Ma belle-fille a obtenu une promotion et a emmené toute la famille dans un restaurant chic pour fêter ça — tout le monde sauf moi. Quelques heures plus tard, elle m'a envoyé un texto : « N'oublie pas de réchauffer les restes au frigo. Il ne faut pas les gaspiller. » Ce soir-là, j'ai discrètement fait ma valise dans la maison qu'ils croyaient être la leur, j'ai fermé la porte à clé avec ma propre clé et je suis partie… laissant derrière moi une enveloppe sur l'oreiller de mon fils, une enveloppe qui allait faire voler en éclats leur petite vie idyllique.

Mais tout cela, toute cette humiliation accumulée pendant trois ans, n'était rien comparé à ce qui allait se produire cette nuit de mars, la nuit où j'ai reçu ce message concernant les restes dans le réfrigérateur. Car cette nuit-là, quelque chose en moi s'est éveillé et il n'y avait plus de retour en arrière possible.

Tout a commencé ce jeudi matin-là, lorsque Victoria est descendue les escaliers, semblant flotter. Elle portait son tailleur gris perle, celui qu'elle réservait aux réunions importantes, et un sourire qui illuminait tout son visage.

« J’ai compris ! » cria-t-elle tandis que Julian descendait derrière elle en nouant sa cravate.

« Qu’est-ce qui s’est passé, maman ? » demanda Mia depuis la table, la bouche pleine de crêpes.

« J’ai été promue, mon amour. Ta maman est la nouvelle directrice régionale des opérations – la plus jeune de l’histoire de l’entreprise. »

Julian la serra dans ses bras et la souleva du sol. « Je savais que tu le ferais. Je savais que ce poste était pour toi. »

J'étais près du fourneau en train de retourner des crêpes. « Félicitations, Victoria », dis-je sincèrement, car malgré la tension ambiante, je ne lui souhaitais aucun mal.

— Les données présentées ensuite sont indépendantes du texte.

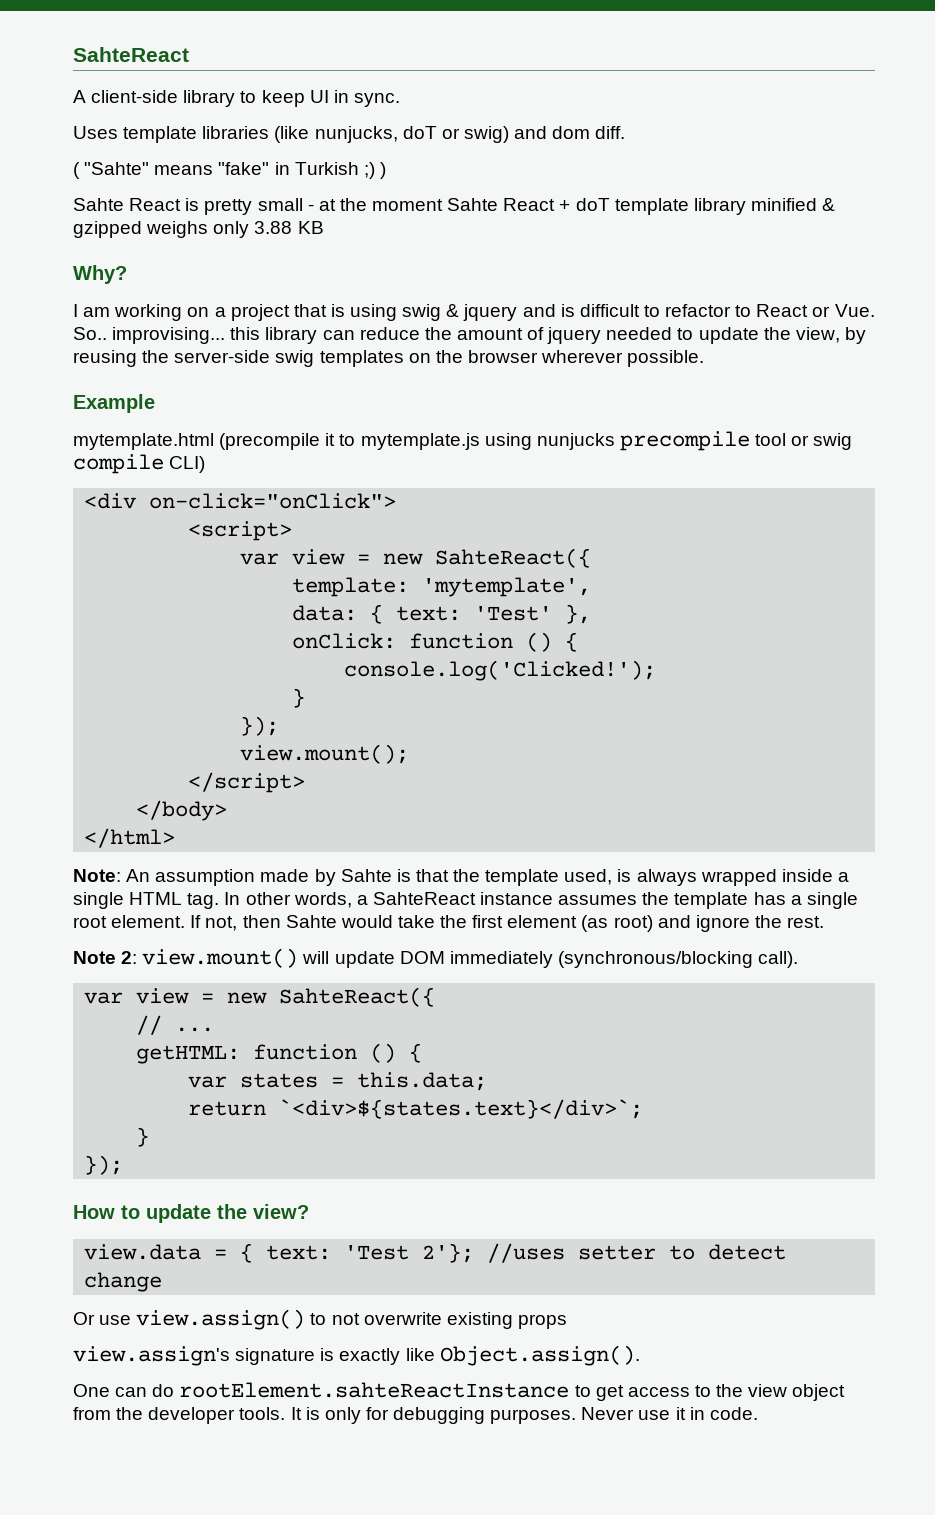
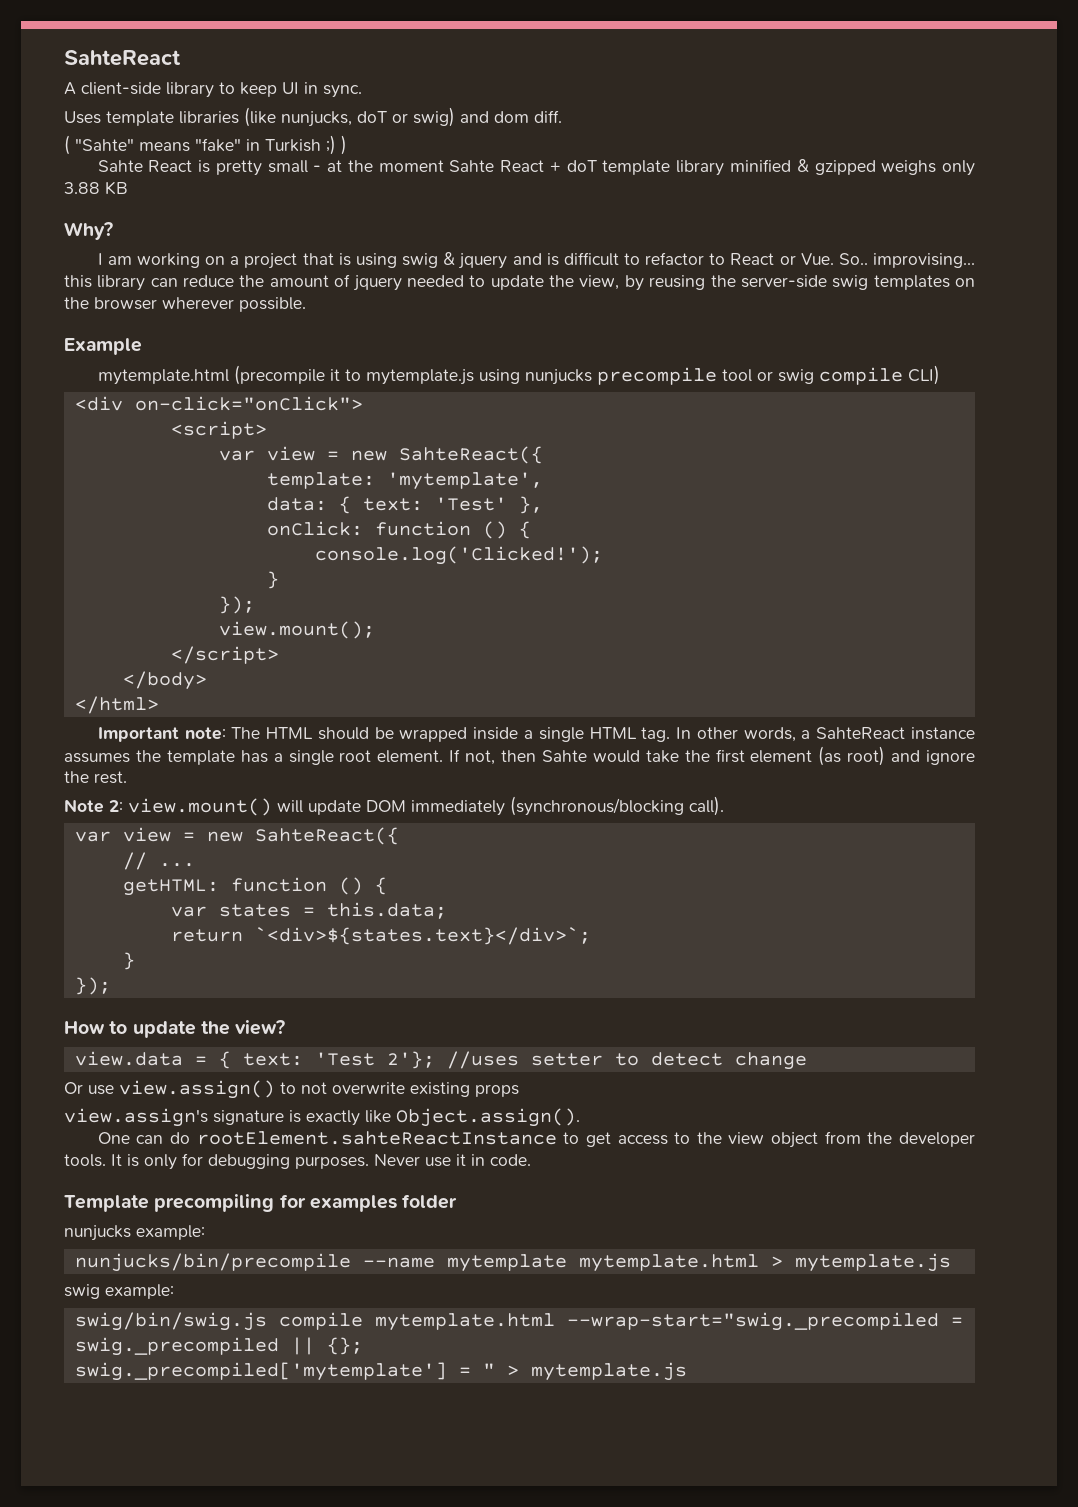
[73,869,697,886] Note: An assumption made by Sahte is that the template used, is always -> [97,727,394,742] Important note: The HTML should be
(758, 1413) none -> [64,1194,458,1212] [64,1225,205,1241] [74,1253,951,1272] [64,1284,174,1299] [74,1312,963,1331] [74,1337,363,1356] [74,1362,687,1381] // Template precompiling for examples folder // nunjucks example: // nunjucks/bin/precompile --name mytemplate mytemplate.html > mytemplate.js // swig example: // swig/bin/swig.js compile mytemplate.html --wrap-start="swig._precompiled = swig._precompiled || {}; // swig._precompiled['mytemplate'] = " > mytemplate.js

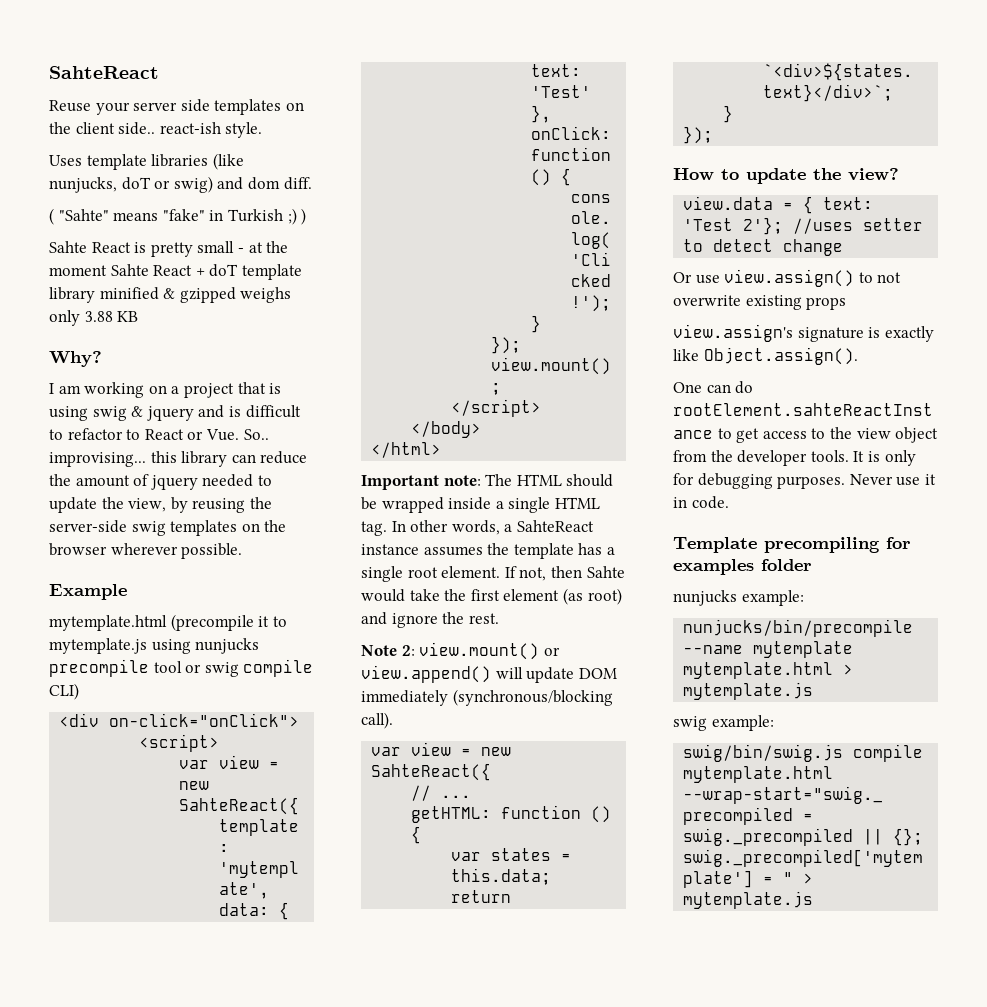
[64,82,362,98] A client-side library to keep UI in sync. -> [49,99,304,115] [49,122,263,138] Reuse your server side templates on the client side.. react-ish style.
(272, 807) none -> [543,647,560,656] [361,665,491,683] or view.append()

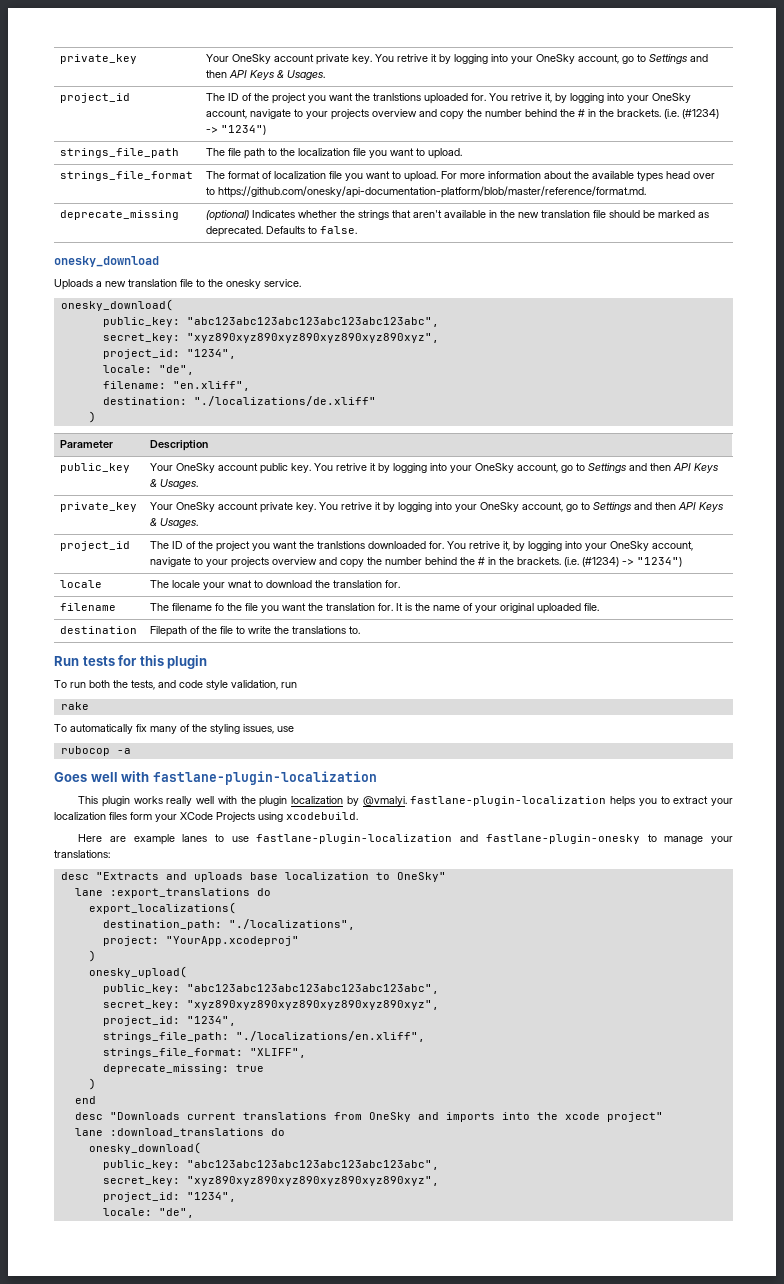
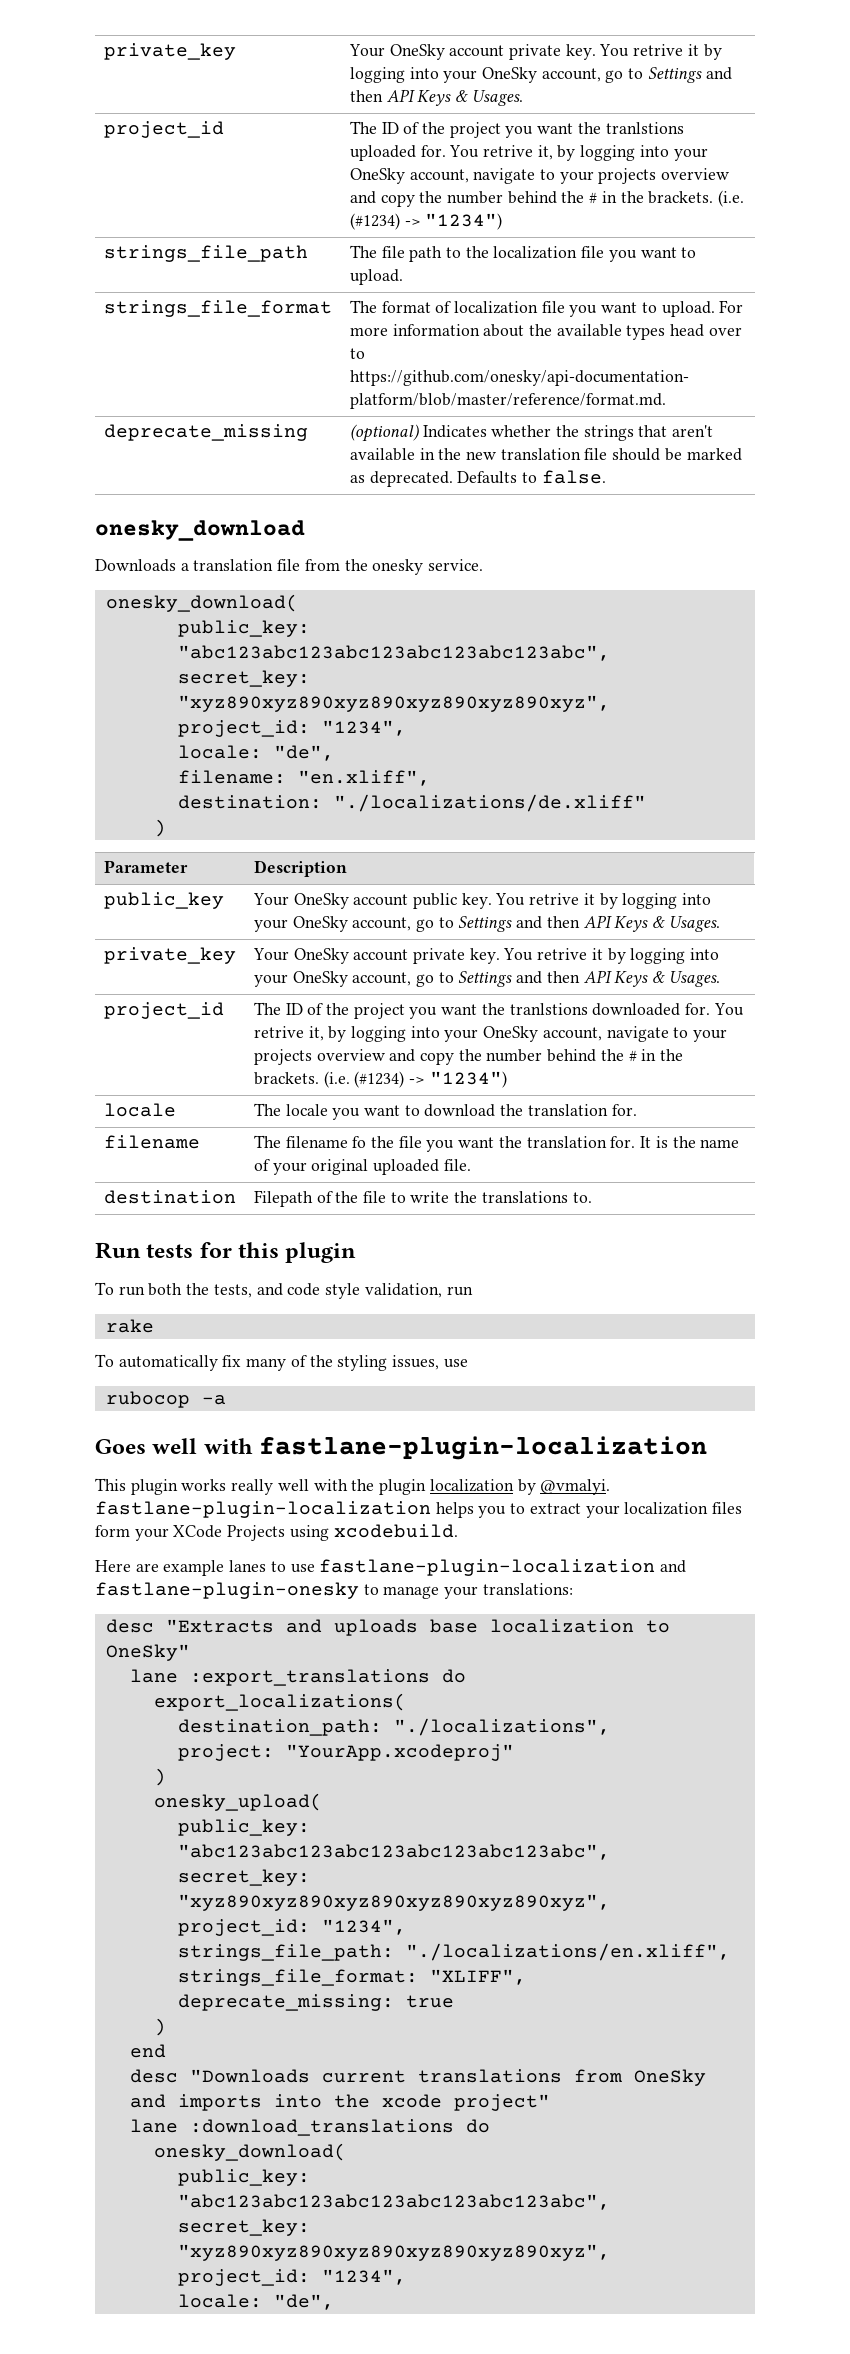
[54,279,205,290] Uploads a new translation file to -> [95,559,340,572] Downloads a translation file from
[203,580,253,590] your wnat -> [332,1105,400,1120] you want

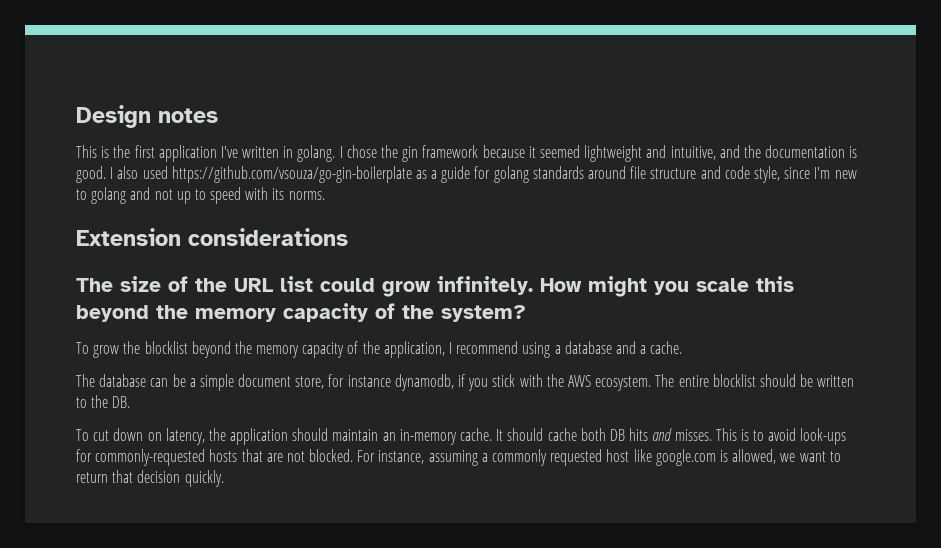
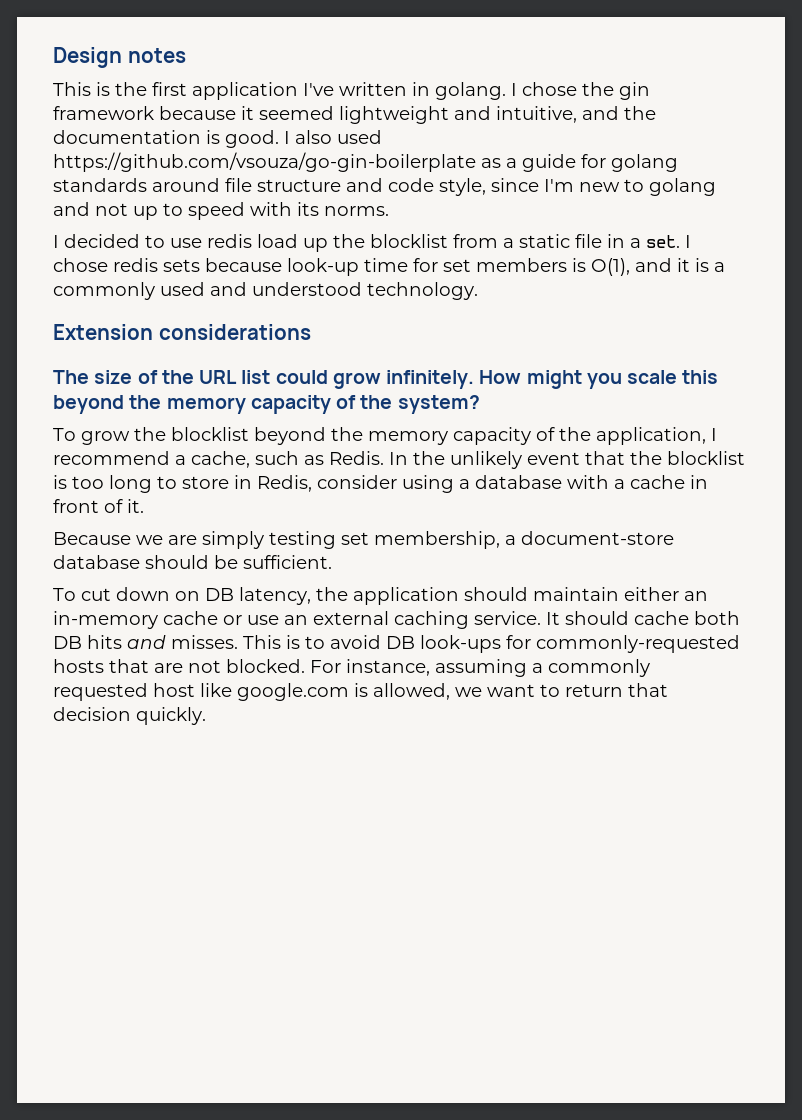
(325, 195) none -> [53,234,691,252] [53,258,725,276] [53,282,478,300] // I decided to use redis load up the blocklist from a static file in a set. I chose redis sets because look-up time for set members is O(1), and it is a commonly used and understood technology.
[522,341,683,358] [76,374,855,391] [76,395,131,408] using a database and a cache. // The database can be a simple document store, for instance dynamodb, if you stick with the AWS ecosystem. The entire blocklist should be written to the DB. -> [175,451,745,469] [53,475,708,493] [53,499,144,513] [53,531,674,549] [53,555,332,569] a cache, such as Redis. In the unlikely event that the blocklist is too long to store in Redis, consider using a database with a cache in front of it. // Because we are simply testing set membership, a document-store database should be sufficient.
(162, 436) none -> [205,588,234,601] DB
(379, 435) none -> [624,587,679,601] either
[460,428,493,441] cache. -> [163,611,541,629] cache or use an external caching service.
(797, 434) none -> [386,636,415,649] DB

Elle m'a à peine jeté un regard. « Merci », a-t-elle dit en continuant d'enlacer Julian.

« Il faut fêter ça », a déclaré mon fils avec emphase, « comme ma femme le mérite. »

« Et si on allait au Summit Grill ? » suggéra Victoria, les yeux pétillants. « Ce restaurant dont je t’ai parlé, celui avec la vue sur la ville. »

« Quoi que ce soit, on ne lésinera pas sur les moyens aujourd’hui. »

Léo leva la main comme à l'école. « Je viens aussi ? »

« Bien sûr, champion. Toute la famille. »

Mon cœur a fait un bond. Toute la famille. Moi aussi, n'est-ce pas ? J'ai posé les crêpes sur la table et je me suis essuyé les mains sur mon tablier.

« À quelle heure dois-je réserver ? » ai-je demandé, en essayant d'avoir l'air désinvolte.

Victoria me regarda comme si elle venait de réaliser que j'étais encore là. « Réserver quoi ? »

« La table. Pour le dîner en famille. »

Un silence gênant s'installa. Julian s'éclaircit la gorge. Victoria échangea un regard avec lui, un de ces regards qui parlent sans un mot.

« Oh non, Eleanor », dit Victoria avec un sourire qui n'atteignait pas ses yeux. « C'est un dîner intime, tu sais, juste nous, les enfants, ma mère qui vient d'un autre État. La famille proche. La famille proche. »

Ces mots m'ont transpercé la poitrine comme des éclats de verre.

« Je comprends », dis-je, et je retournai au fourneau, même s’il ne restait plus rien à retourner.

« D’ailleurs, » poursuivit Victoria en tartinant son pain grillé de beurre, « il faut bien que quelqu’un reste à la maison, non ? On ne peut pas la laisser vide. Et puis, tu cuisines si bien ! Je suis sûre que tu vas te préparer quelque chose de délicieux. »

Julian ne dit rien. Mon fils — le garçon que j'ai élevé, que j'ai protégé de tous les coups durs que la vie lui a infligés — restait assis en silence, fixant son assiette d'œufs.

Ils sont tous partis à 11 heures du matin. Victoria s'est changée trois fois. Les enfants étaient surexcités, vêtus de leurs plus beaux habits du dimanche. Julian m'a donné un baiser rapide sur le front, si machinalement qu'il n'a même pas pris la peine de me regarder dans les yeux.

« Maman, ne nous attends pas. On va être en retard. »

Et ils partirent. La maison tomba dans un silence pesant, presque suffocant. Je traversai le salon, puis la salle à manger avec sa table en verre que je nettoyais chaque jour. Je passai ensuite par la cuisine, où je passais des heures à préparer des repas pour lesquels ils me remerciaient à peine. Tout était impeccable. Tout était en ordre et j'étais seule.